◆ **WHAT IS REQUIRED**
In the data below, the copy begins at the line containing "delivery date: 2026-10-18 -> 2026-10-04" and runs through the last line; repeat those lines exactly, minus the pictures.

◆ **STUDY MATERIAL**
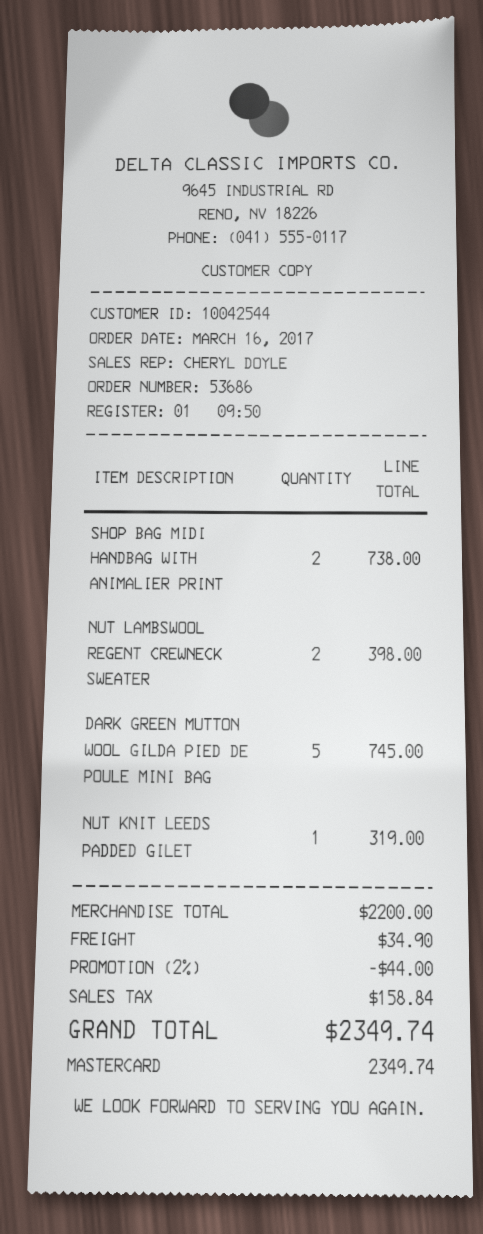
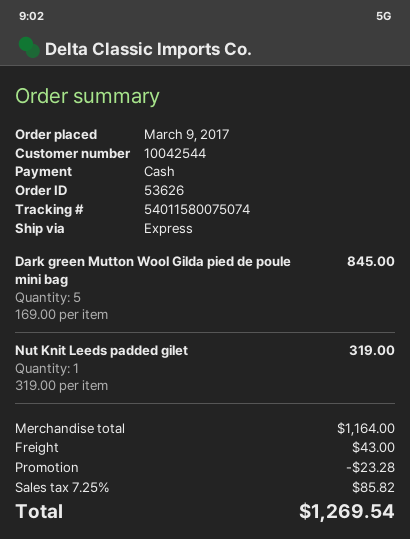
order number: 53686 -> 53626
order date: 2017-03-16 -> 2017-03-09
payment method: Mastercard -> cash
SHOP BAG MIDI HANDBAG WITH ANIMALIER PRINT: 2 for 738.00 -> none
NUT LAMBSWOOL REGENT CREWNECK SWEATER: 2 for 398.00 -> none
DARK GREEN MUTTON WOOL GILDA PIED DE POULE MINI BAG: 5 for 745.00 -> 5 for 845.00
subtotal: 2200.00 -> 1164.00
discount: 44.00 -> 23.28
shipping: 34.90 -> 43.00
tax: 158.84 -> 85.82
total: 2349.74 -> 1269.54

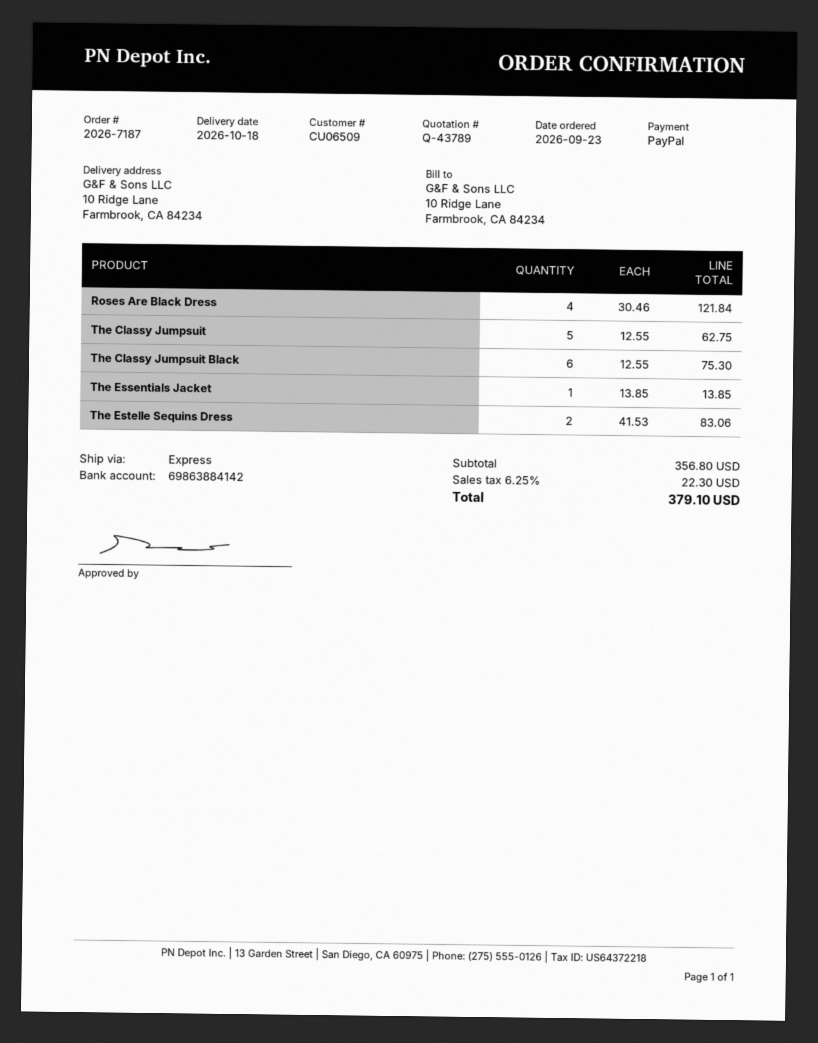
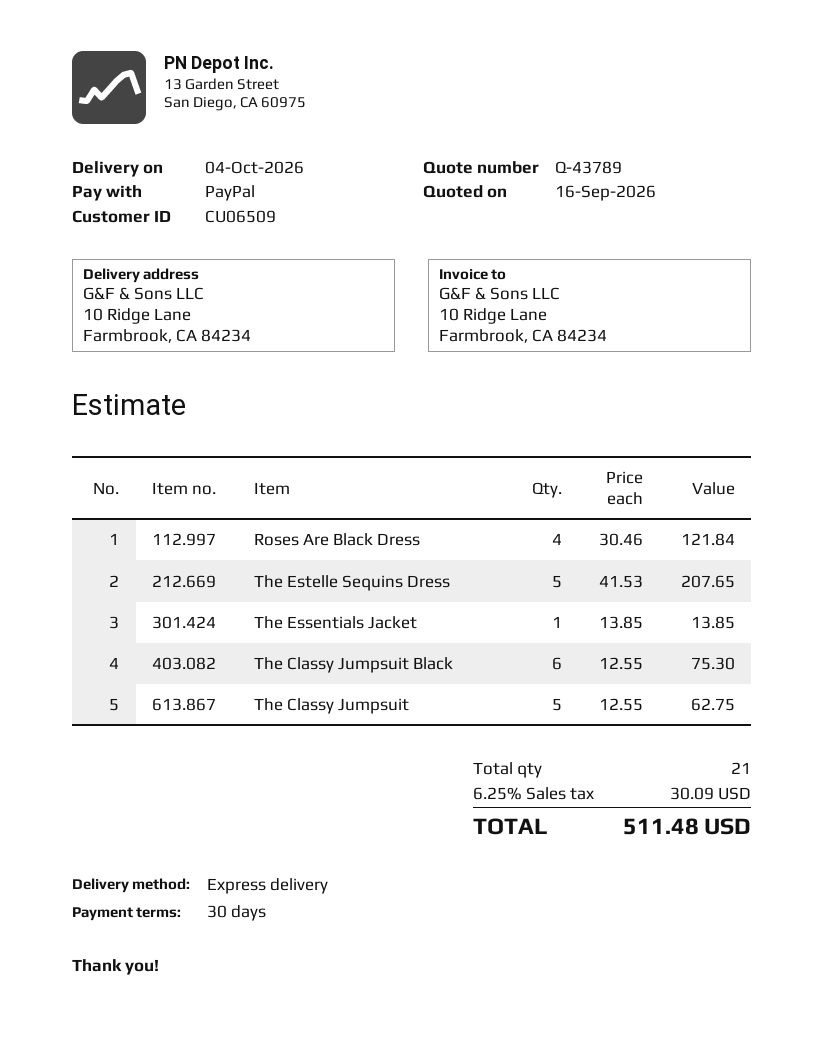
delivery date: 2026-10-18 -> 2026-10-04
The Estelle Sequins Dress: 2 x 41.53 = 83.06 -> 5 x 41.53 = 207.65
tax: 6.25% = 22.30 -> 6.25% = 30.09
total: 379.10 -> 511.48

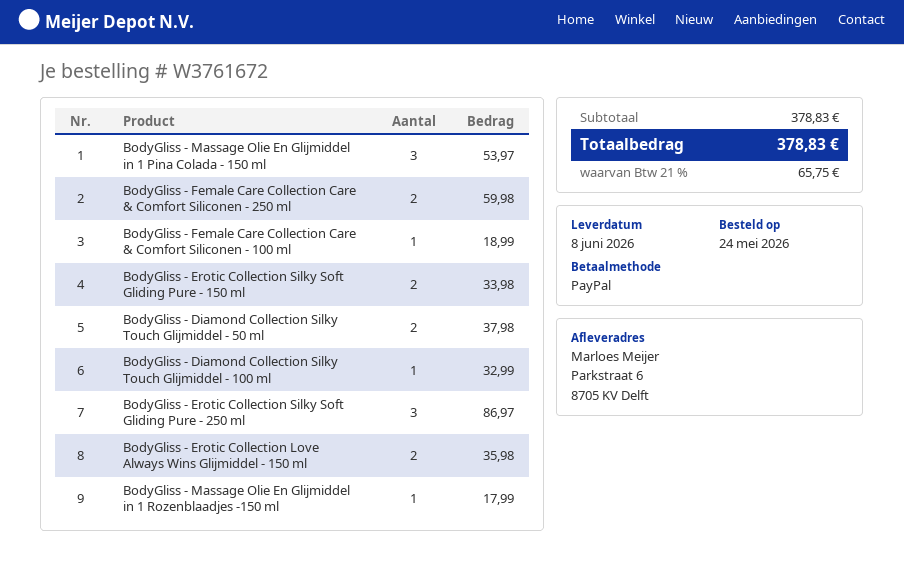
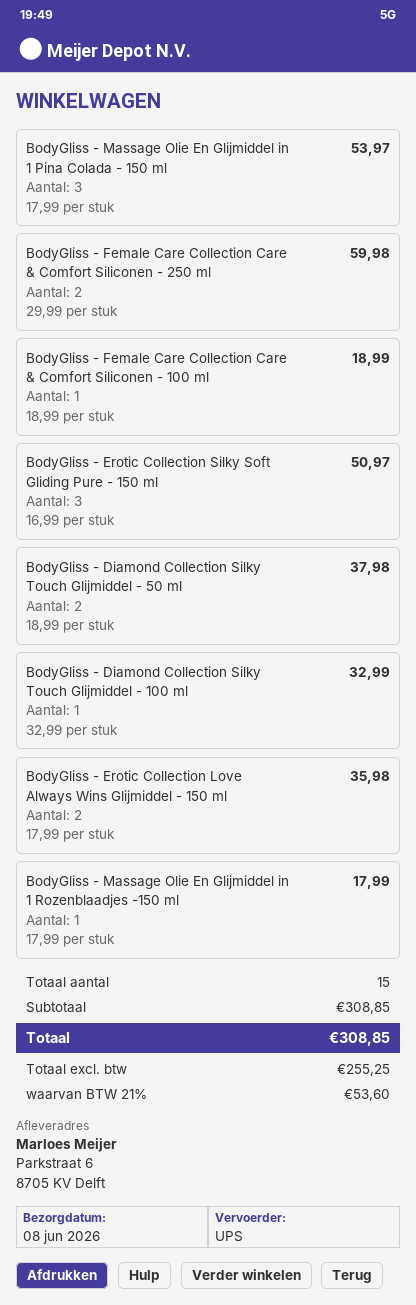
BodyGliss - Erotic Collection Silky Soft Gliding Pure - 150 ml: 2 for 33.98 -> 3 for 50.97
BodyGliss - Erotic Collection Silky Soft Gliding Pure - 250 ml: 3 for 86.97 -> none
subtotal: 378.83 -> 308.85
tax: 21% = 65.75 -> 21% = 53.60
total: 378.83 -> 308.85

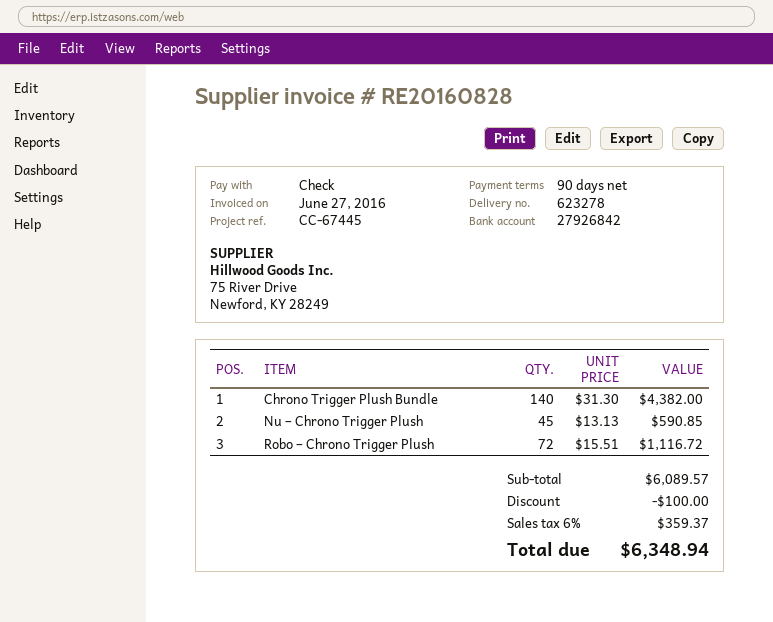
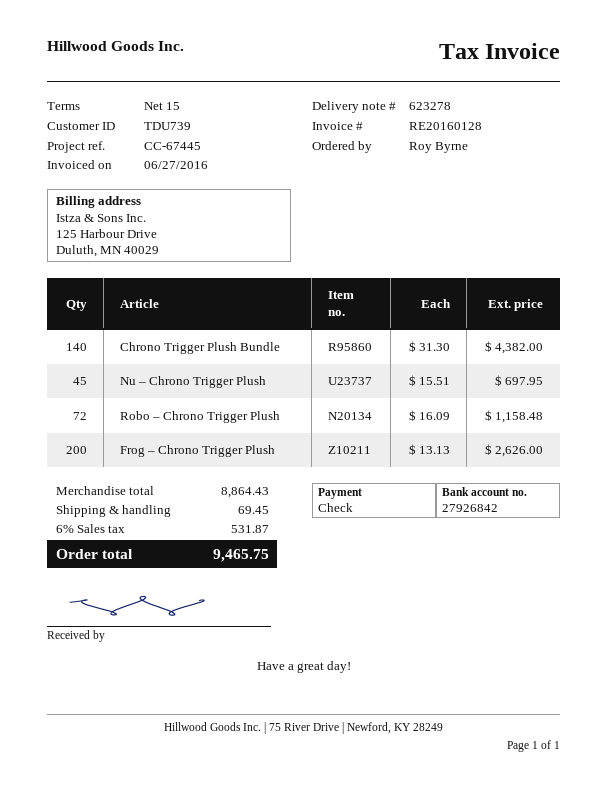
invoice number: RE20160828 -> RE20160128
payment terms: 90 days -> 15 days
Nu – Chrono Trigger Plush: 45 x 13.13 = 590.85 -> 45 x 15.51 = 697.95
Robo – Chrono Trigger Plush: 72 x 15.51 = 1116.72 -> 72 x 16.09 = 1158.48
Frog – Chrono Trigger Plush: none -> 200 x 13.13 = 2626.00
subtotal: 6089.57 -> 8864.43
discount: 100.00 -> none
shipping: none -> 69.45
tax: 6% = 359.37 -> 6% = 531.87
total: 6348.94 -> 9465.75

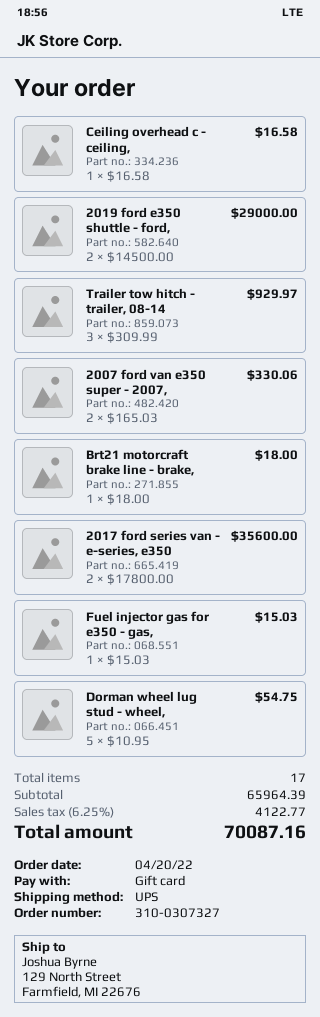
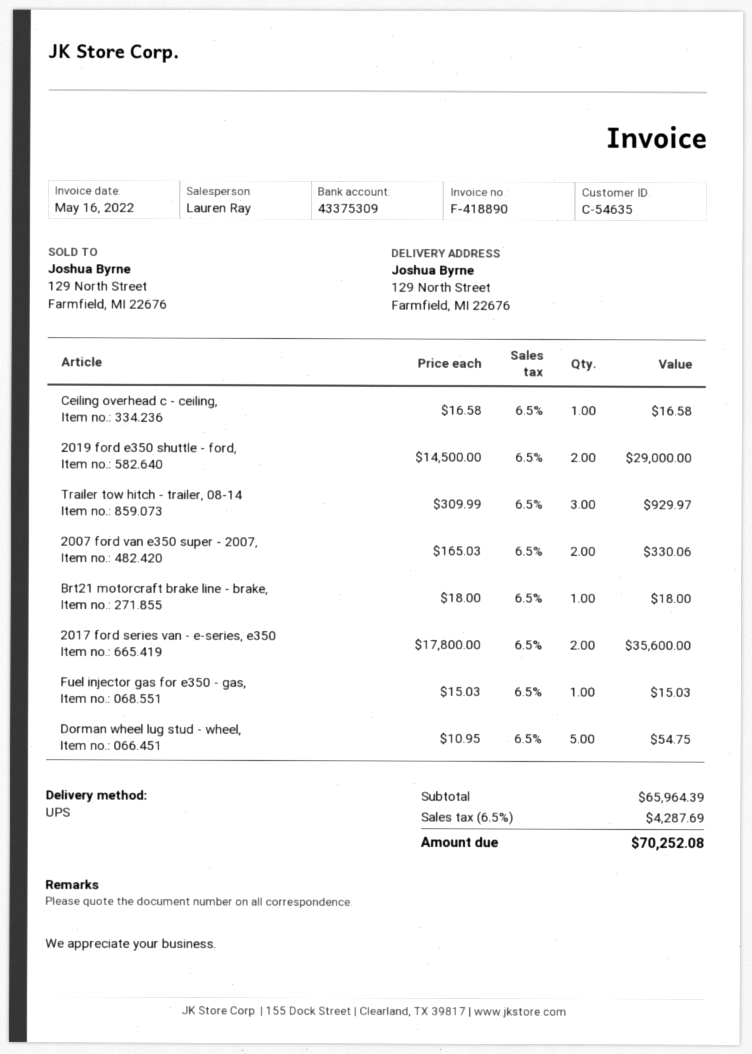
tax: 6.25% = 4122.77 -> 6.5% = 4287.69
total: 70087.16 -> 70252.08

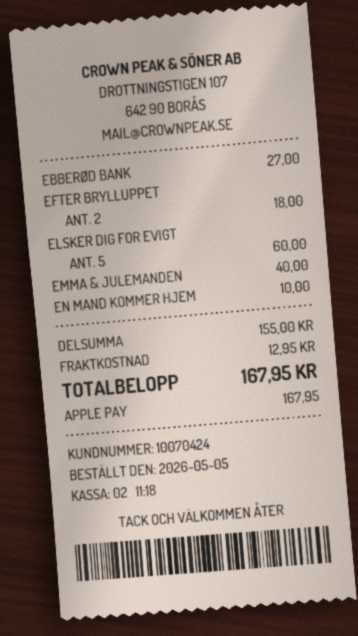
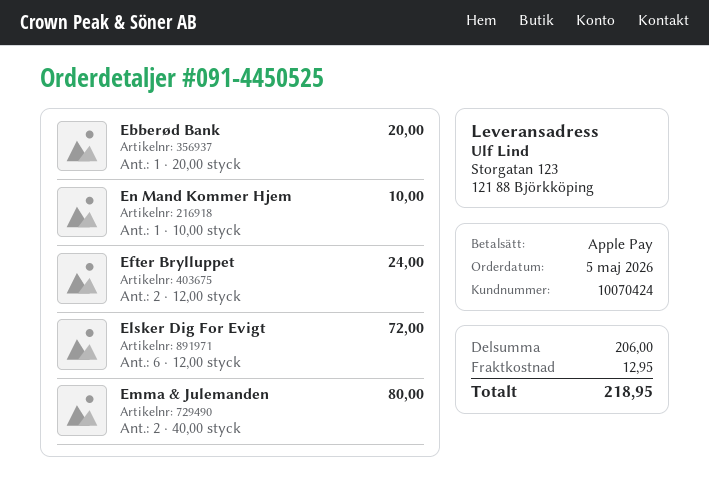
EBBERØD BANK: 1 for 27.00 -> 1 for 20.00
EFTER BRYLLUPPET: 2 for 18.00 -> 2 for 24.00
ELSKER DIG FOR EVIGT: 5 for 60.00 -> 6 for 72.00
EMMA & JULEMANDEN: 1 for 40.00 -> 2 for 80.00
subtotal: 155.00 -> 206.00
total: 167.95 -> 218.95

◆ **REPLY TO THE EXERCISE**
delivery date: 2026-10-18 -> 2026-10-04
The Estelle Sequins Dress: 2 x 41.53 = 83.06 -> 5 x 41.53 = 207.65
tax: 6.25% = 22.30 -> 6.25% = 30.09
total: 379.10 -> 511.48

BodyGliss - Erotic Collection Silky Soft Gliding Pure - 150 ml: 2 for 33.98 -> 3 for 50.97
BodyGliss - Erotic Collection Silky Soft Gliding Pure - 250 ml: 3 for 86.97 -> none
subtotal: 378.83 -> 308.85
tax: 21% = 65.75 -> 21% = 53.60
total: 378.83 -> 308.85

invoice number: RE20160828 -> RE20160128
payment terms: 90 days -> 15 days
Nu – Chrono Trigger Plush: 45 x 13.13 = 590.85 -> 45 x 15.51 = 697.95
Robo – Chrono Trigger Plush: 72 x 15.51 = 1116.72 -> 72 x 16.09 = 1158.48
Frog – Chrono Trigger Plush: none -> 200 x 13.13 = 2626.00
subtotal: 6089.57 -> 8864.43
discount: 100.00 -> none
shipping: none -> 69.45
tax: 6% = 359.37 -> 6% = 531.87
total: 6348.94 -> 9465.75

tax: 6.25% = 4122.77 -> 6.5% = 4287.69
total: 70087.16 -> 70252.08

EBBERØD BANK: 1 for 27.00 -> 1 for 20.00
EFTER BRYLLUPPET: 2 for 18.00 -> 2 for 24.00
ELSKER DIG FOR EVIGT: 5 for 60.00 -> 6 for 72.00
EMMA & JULEMANDEN: 1 for 40.00 -> 2 for 80.00
subtotal: 155.00 -> 206.00
total: 167.95 -> 218.95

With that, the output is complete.